# Work instruction
Drop the pictures and repeat the remaining data exactly.

────────────────

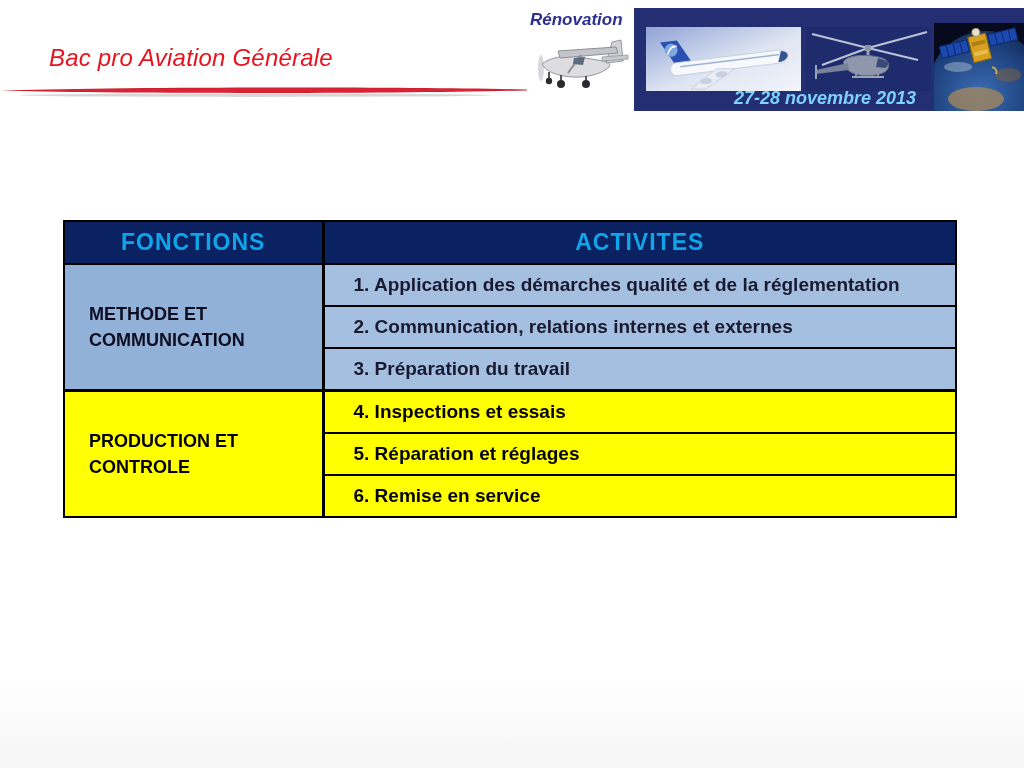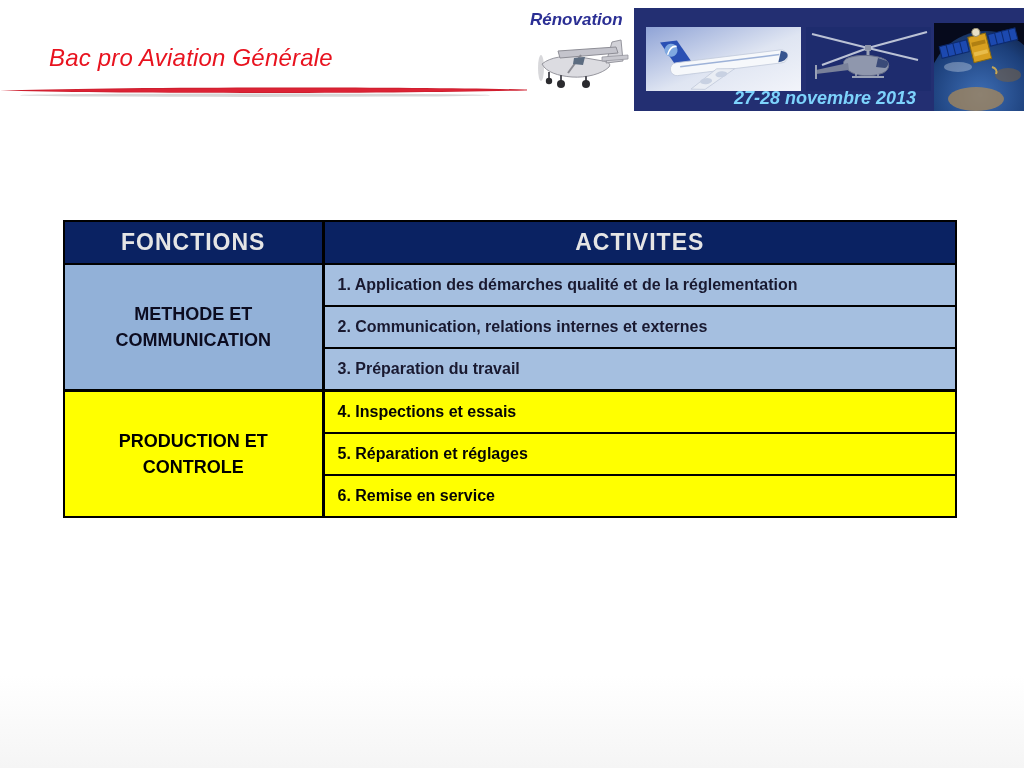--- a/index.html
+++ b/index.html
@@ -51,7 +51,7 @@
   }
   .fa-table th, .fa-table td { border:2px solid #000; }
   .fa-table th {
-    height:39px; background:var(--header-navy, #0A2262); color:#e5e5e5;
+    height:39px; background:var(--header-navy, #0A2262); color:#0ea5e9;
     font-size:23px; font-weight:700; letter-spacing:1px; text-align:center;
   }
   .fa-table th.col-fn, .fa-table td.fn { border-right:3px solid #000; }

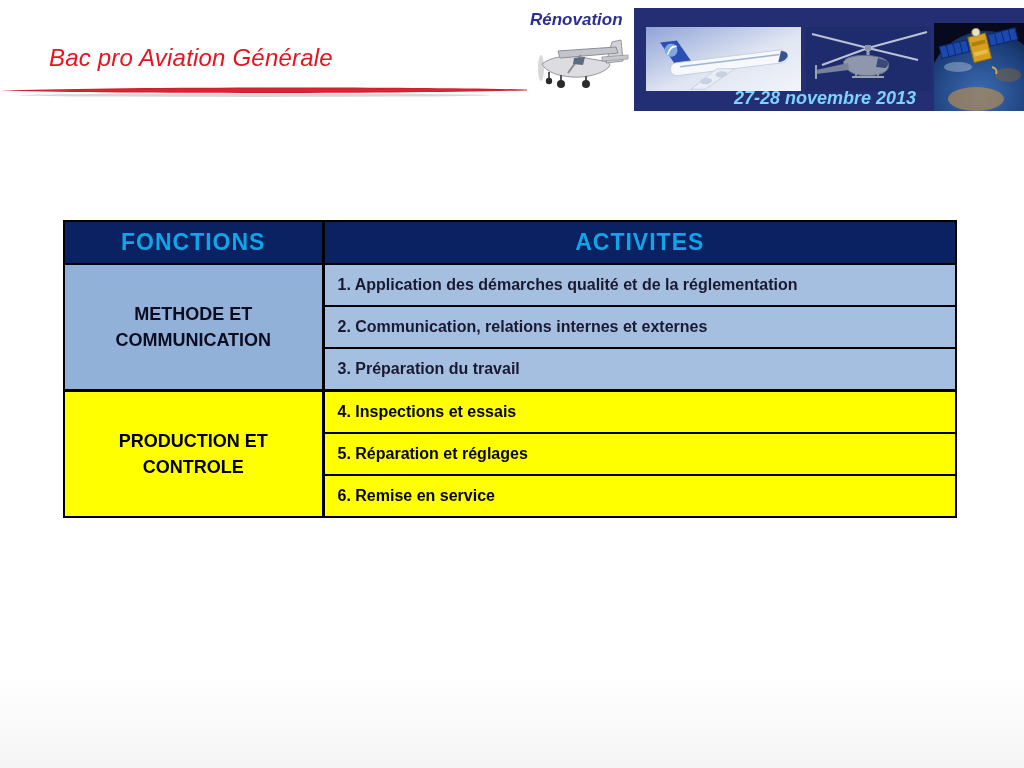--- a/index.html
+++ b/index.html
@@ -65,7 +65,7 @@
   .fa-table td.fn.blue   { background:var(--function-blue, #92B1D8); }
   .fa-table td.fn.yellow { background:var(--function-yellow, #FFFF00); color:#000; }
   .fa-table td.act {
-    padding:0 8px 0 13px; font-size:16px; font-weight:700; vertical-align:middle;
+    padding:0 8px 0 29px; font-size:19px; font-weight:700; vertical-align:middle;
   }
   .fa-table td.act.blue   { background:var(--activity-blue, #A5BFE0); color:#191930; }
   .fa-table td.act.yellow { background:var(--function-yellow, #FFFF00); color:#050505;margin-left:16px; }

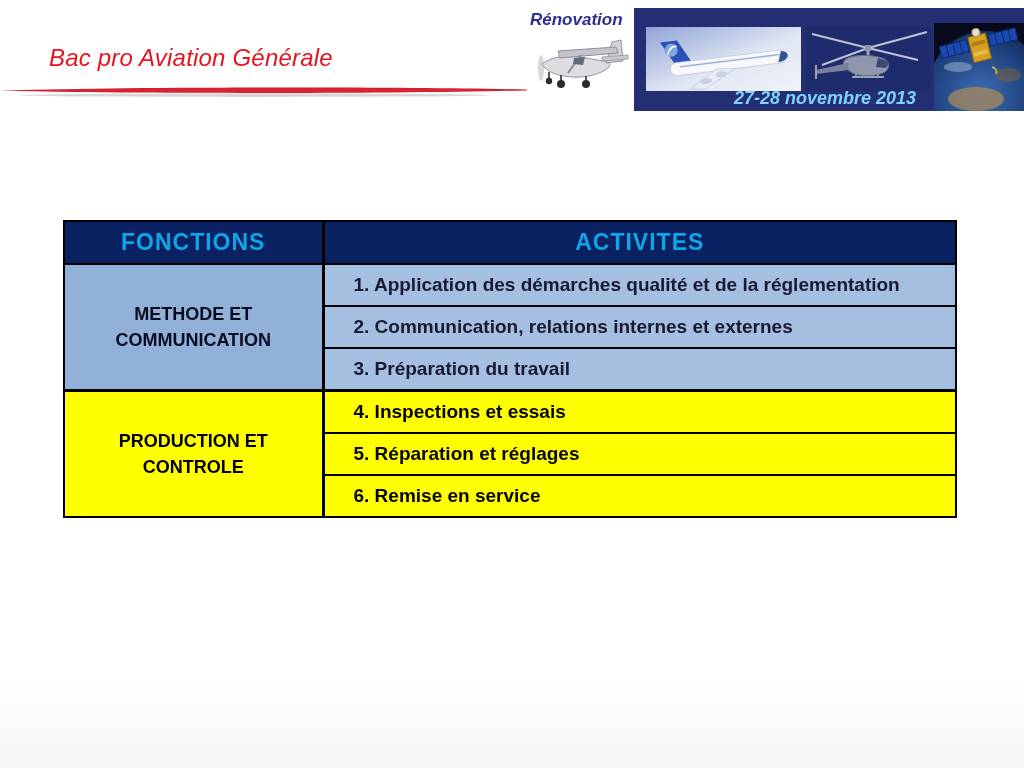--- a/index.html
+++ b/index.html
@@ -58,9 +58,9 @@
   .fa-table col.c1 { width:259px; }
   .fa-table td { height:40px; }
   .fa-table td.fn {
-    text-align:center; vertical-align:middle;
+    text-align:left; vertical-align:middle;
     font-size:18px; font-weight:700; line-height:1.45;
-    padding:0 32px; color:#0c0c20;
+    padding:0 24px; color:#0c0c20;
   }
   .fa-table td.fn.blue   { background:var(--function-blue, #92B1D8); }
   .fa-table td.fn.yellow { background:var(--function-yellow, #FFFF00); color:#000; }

────────────────

# Solution for this exercise
--- a/index.html
+++ b/index.html
@@ -51,7 +51,7 @@
   }
   .fa-table th, .fa-table td { border:2px solid #000; }
   .fa-table th {
-    height:39px; background:var(--header-navy, #0A2262); color:#e5e5e5;
+    height:39px; background:var(--header-navy, #0A2262); color:#0ea5e9;
     font-size:23px; font-weight:700; letter-spacing:1px; text-align:center;
   }
   .fa-table th.col-fn, .fa-table td.fn { border-right:3px solid #000; }

--- a/index.html
+++ b/index.html
@@ -65,7 +65,7 @@
   .fa-table td.fn.blue   { background:var(--function-blue, #92B1D8); }
   .fa-table td.fn.yellow { background:var(--function-yellow, #FFFF00); color:#000; }
   .fa-table td.act {
-    padding:0 8px 0 13px; font-size:16px; font-weight:700; vertical-align:middle;
+    padding:0 8px 0 29px; font-size:19px; font-weight:700; vertical-align:middle;
   }
   .fa-table td.act.blue   { background:var(--activity-blue, #A5BFE0); color:#191930; }
   .fa-table td.act.yellow { background:var(--function-yellow, #FFFF00); color:#050505;margin-left:16px; }

--- a/index.html
+++ b/index.html
@@ -58,9 +58,9 @@
   .fa-table col.c1 { width:259px; }
   .fa-table td { height:40px; }
   .fa-table td.fn {
-    text-align:center; vertical-align:middle;
+    text-align:left; vertical-align:middle;
     font-size:18px; font-weight:700; line-height:1.45;
-    padding:0 32px; color:#0c0c20;
+    padding:0 24px; color:#0c0c20;
   }
   .fa-table td.fn.blue   { background:var(--function-blue, #92B1D8); }
   .fa-table td.fn.yellow { background:var(--function-yellow, #FFFF00); color:#000; }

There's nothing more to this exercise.